Not all betrayals from the 1970s are covered by Operation Yewtree.

I honestly didn't know. If I'd been more active or more nosey on newsgroups, then it would've been pointed out to me years ago. But it was sodding obvious and I never even noticed.

I have a new flatmate. You can expect us to end up collaborating on something monumentally obsessive before long, but while we both grew up with Doctor Who (in his case, in a way I find pleasantly curious, since he's ten years younger than myself and has nostalgia for the original video release of "The Daleks" rather than seeing "The Talons of Weng-Chiang" first time around), we're separated by this: I'm instinctively DC, he's instinctively Marvel. Obviously, Marvel was better when I was little. But, y'know. The 1980s. Swamp Thing and such.

So of course, within two days of his moving in, the conversation turned to Galactus.

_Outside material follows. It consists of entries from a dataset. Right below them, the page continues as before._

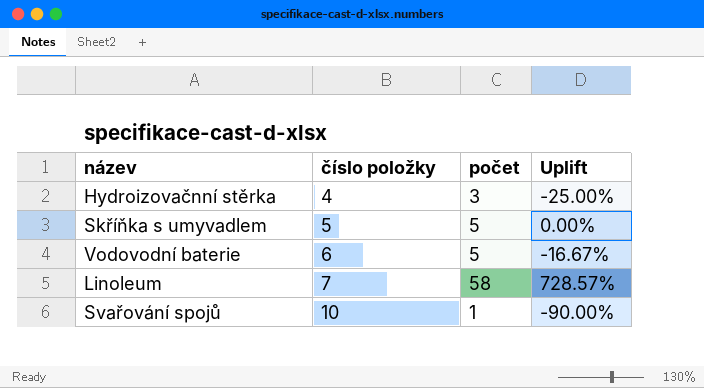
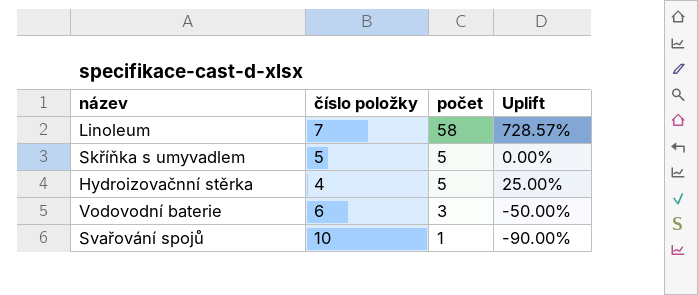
row order: číslo položky ascending -> počet descending
Hydroizovačnní stěrka | počet: 3 -> 5
Hydroizovačnní stěrka | Uplift: -25.00% -> 25.00%
Vodovodní baterie | počet: 5 -> 3
Vodovodní baterie | Uplift: -16.67% -> -50.00%

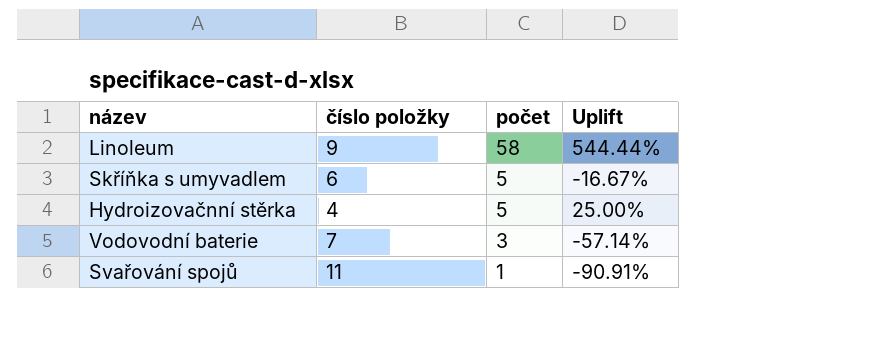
Linoleum | číslo položky: 7 -> 9
Linoleum | Uplift: 728.57% -> 544.44%
Skříňka s umyvadlem | číslo položky: 5 -> 6
Skříňka s umyvadlem | Uplift: 0.00% -> -16.67%
Vodovodní baterie | číslo položky: 6 -> 7
Vodovodní baterie | Uplift: -50.00% -> -57.14%
Svařování spojů | číslo položky: 10 -> 11
Svařování spojů | Uplift: -90.00% -> -90.91%

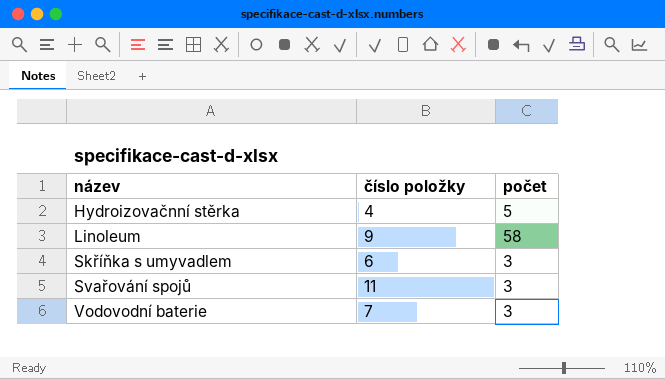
row order: počet descending -> název ascending
column Uplift | formula: ([počet] - [číslo položky]) / [číslo položky] -> none
Skříňka s umyvadlem | počet: 5 -> 3
Svařování spojů | počet: 1 -> 3

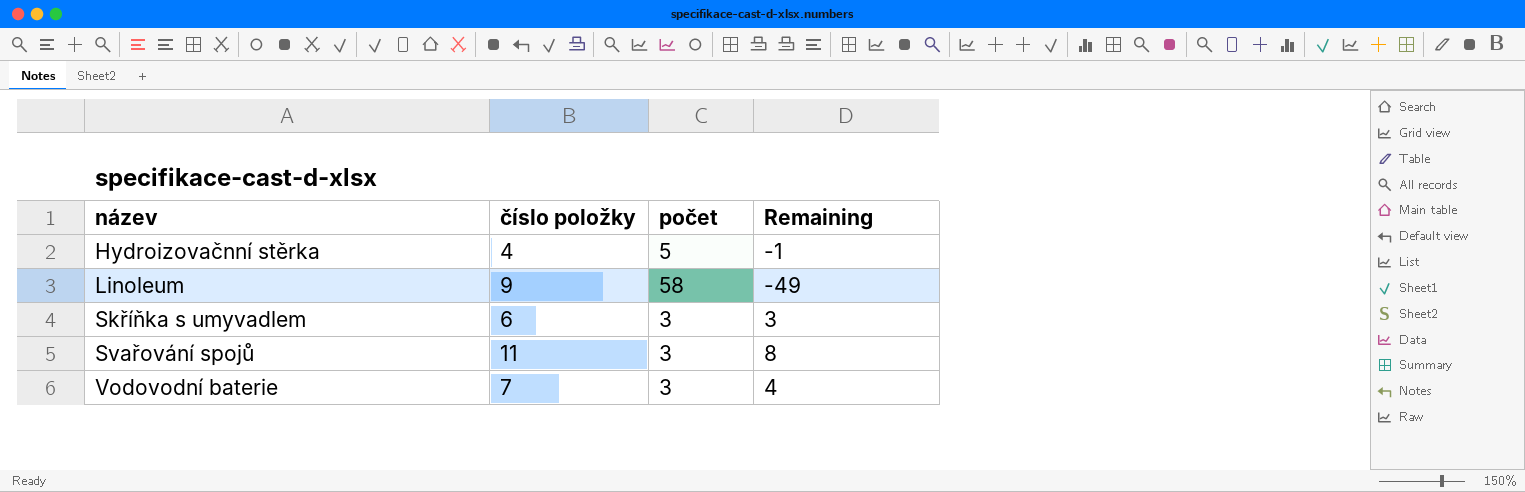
column Remaining | formula: none -> [číslo položky] - [počet]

My point was, and still is, this: the original Galactus Trilogy (Fantastic Four #48-50, true believers!) was massively influential. Not just "a cult thing that might get made into a movie one day", like comic-books are nowadays, consarnit. It was Stan Lee at his most f***-you and, more importantly, Jack Kirby at his most cosmic. It changed comics, but it also had a ripple effect on pop-culture that spread through the minds of those late-'60s counterculturalists whom we now like to imagine were all on drugs, but were actually just part of a post-WW2 generation that had every reason to see the world in blistering colour. If you doubt its impact, or doubt that even the most widely-circulated comic-book would have been noticed beyond a niche readership in 1966, then look it up and find out how many college-stroke-university students - granted, mostly boys - had it passed on to them. On both sides of the Atlantic. Remember, I knew who Galactus was before I'd ever heard of John Lennon.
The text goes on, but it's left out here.